Even late in his life, after he was called away from his solitude at the Hermitage, because the world needed him, he was still humble and seeking. After nearly three decades of monastic practice and reflection on the level that Merton had done, one would expect a certain 'expertise' to have permeated his thinking. And yet, he would write:
'I have to change the superficial ideas and judgments I have made about the contemplative religious life, the contemplative orders. They were silly and arbitrary and without faith.'
This, on the basis of one retreat in December of 1967, with laypersons and clerics and monastics outside his Trappist order -- this is his conclusion, his resolute determination to not be boxed in, even by his own thinking. The true search can lead anywhere, even to the conclusion that one has been wrong all along.
And yet, Merton was not wrong. There was value in each of his spiritual discoveries as he discovered them. They still resonate for all of us today.

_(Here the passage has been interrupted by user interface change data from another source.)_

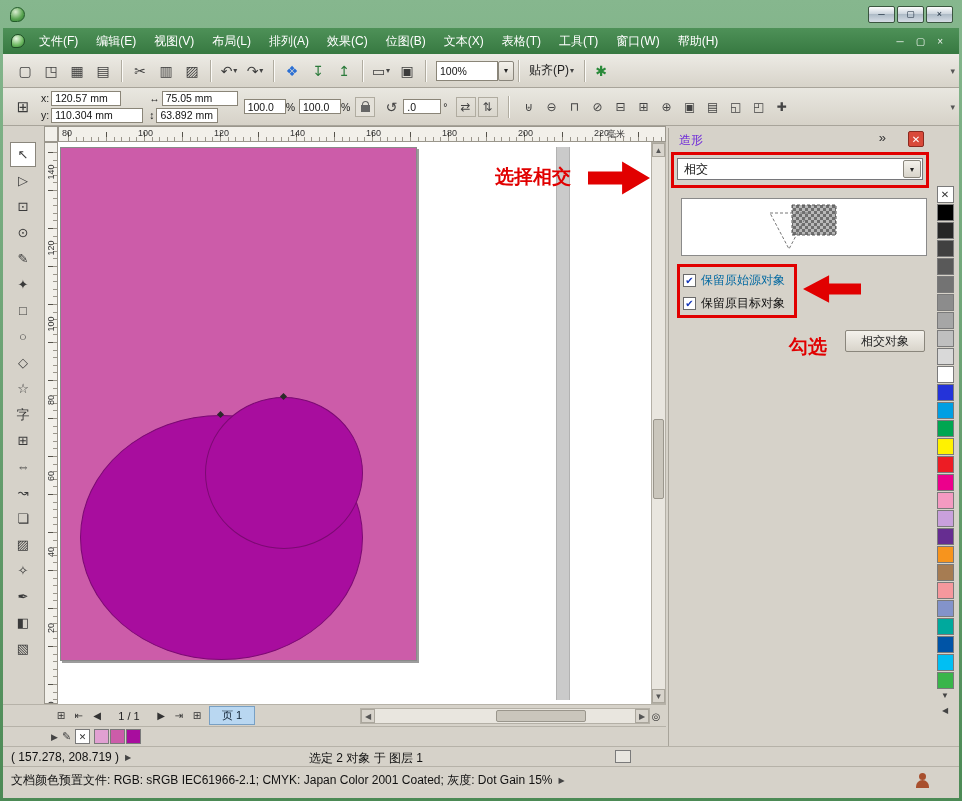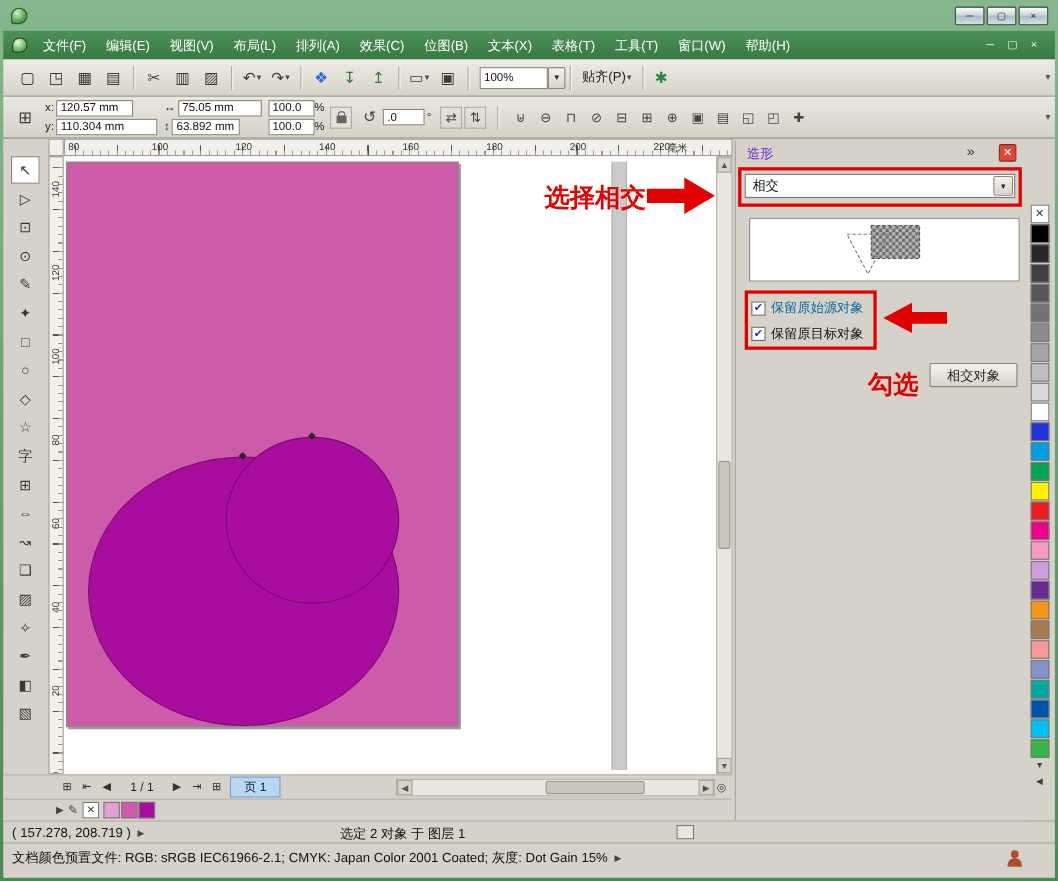--- a/index.html
+++ b/index.html
@@ -23,21 +23,21 @@
   .pbtn { width:20px;height:20px;display:flex;align-items:center;justify-content:center;
           font-size:12px;color:#444;border:1px solid transparent; }
   .ruler { background:#f2f0ea;border:1px solid #9a968c; }
   .rnum { position:absolute;font-size:9px;color:#333; }
   .tool { width:26px;height:25px;display:flex;align-items:center;justify-content:center;
           font-size:13px;color:#3a3a3a;margin:0 auto 1px auto; }
   .tool.sel { background:#fff;border:1px solid #8a867c; }
   .cb { width:13px;height:13px;background:#fff;border:1px solid #6a6a6a;display:flex;
         align-items:center;justify-content:center;font-size:10px;color:#1537b8;flex:none; }
   .red-border { border:3px solid #e10000; }
-  .red-text { color:#e10000;font-weight:bold;font-size:23px;white-space:nowrap; }
+  .red-text { color:#e10000;font-weight:bold;font-size:19px;white-space:nowrap; }
   .arrow-r { clip-path:polygon(0% 32%,55% 32%,55% 4%,100% 50%,55% 96%,55% 68%,0% 68%); background:#e10000; }
   .arrow-l { clip-path:polygon(100% 32%,45% 32%,45% 4%,0% 50%,45% 96%,45% 68%,100% 68%); background:#e10000; }
   .gbtn { background:linear-gradient(#f4f2ec,#d8d4ca);border:1px solid #8a867c;border-radius:2px;
           font-size:12px;color:#222;display:flex;align-items:center;justify-content:center; }
   .sb-btn { background:#d8d4cc;border:1px solid #aaa69c;color:#555;font-size:8px;
             display:flex;align-items:center;justify-content:center; }
   .thumb { background:#cac6bc;border:1px solid #9a968c;border-radius:2px; }
   .navbtn { min-width:16px;height:16px;display:flex;align-items:center;justify-content:center;
             font-size:10px;color:#333; }
   .statusrow { background:#d6d2c9;border-top:1px solid #b6b2a8;position:absolute;left:3px;width:956px; }
@@ -175,21 +175,21 @@
       <div style="display:flex;align-items:center;">
         <span class="plabel">↔</span>
         <div class="input" style="width:76px;">75.05 mm</div>
       </div>
       <div style="display:flex;align-items:center;">
         <span class="plabel">↕</span>
         <div class="input" style="width:62px;">63.892 mm</div>
       </div>
     </div>
     <div style="display:flex;align-items:center;gap:3px;">
-      <div style="display:flex;flex-direction:column;gap:2px;justify-content:space-between;">
+      <div style="display:flex;flex-direction:row;gap:2px;justify-content:space-between;">
         <div style="display:flex;align-items:center;">
           <div class="input" style="width:42px;">100.0</div>
           <span class="plabel">%</span>
         </div>
         <div style="display:flex;align-items:center;">
           <div class="input" style="width:42px;">100.0</div>
           <span class="plabel">%</span>
         </div>
       </div>
       <div class="pbtn" style="border:1px solid #b0aca0;background:#e4e1d9;">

'Since Hayden Carruth's reprimand I have had more esteem for the crows around here, and I find, in fact, that we seem to get on much more peacefully. Two sat high in an oak beyond my gate as I walked on the brow of the hill at sunrise saying the Little Hours. They listened without protest to my singing of the antiphons. We are part of a menage, a liturgy, a fellowship of sorts.'
Near the end of his life, Merton was becoming more and more one with all around him, with all of God's creation, with nature, with people, with friends and strangers. And yet, he missed his privacy, his time for personal reflection and solitude.
'Everyone now knows where the hermitage is, and in May I am going to the convent of the Redwoods in California. Once I start traveling around, what hope will there be?'
Merton had premonitions that 1968 was a year 'that things are finally and inexorably spelling themselves out', prophetic indeed, for in the same year the world lost Dr. Martin Luther King, Jr. and Robert Kennedy, and Brother Thomas Merton. He never was able to reclaim the solitude, pouring himself out for his friends ('what greater love hath anyone...'), who he counted as the entire world.
May Brother Thomas' journey enlighten your own.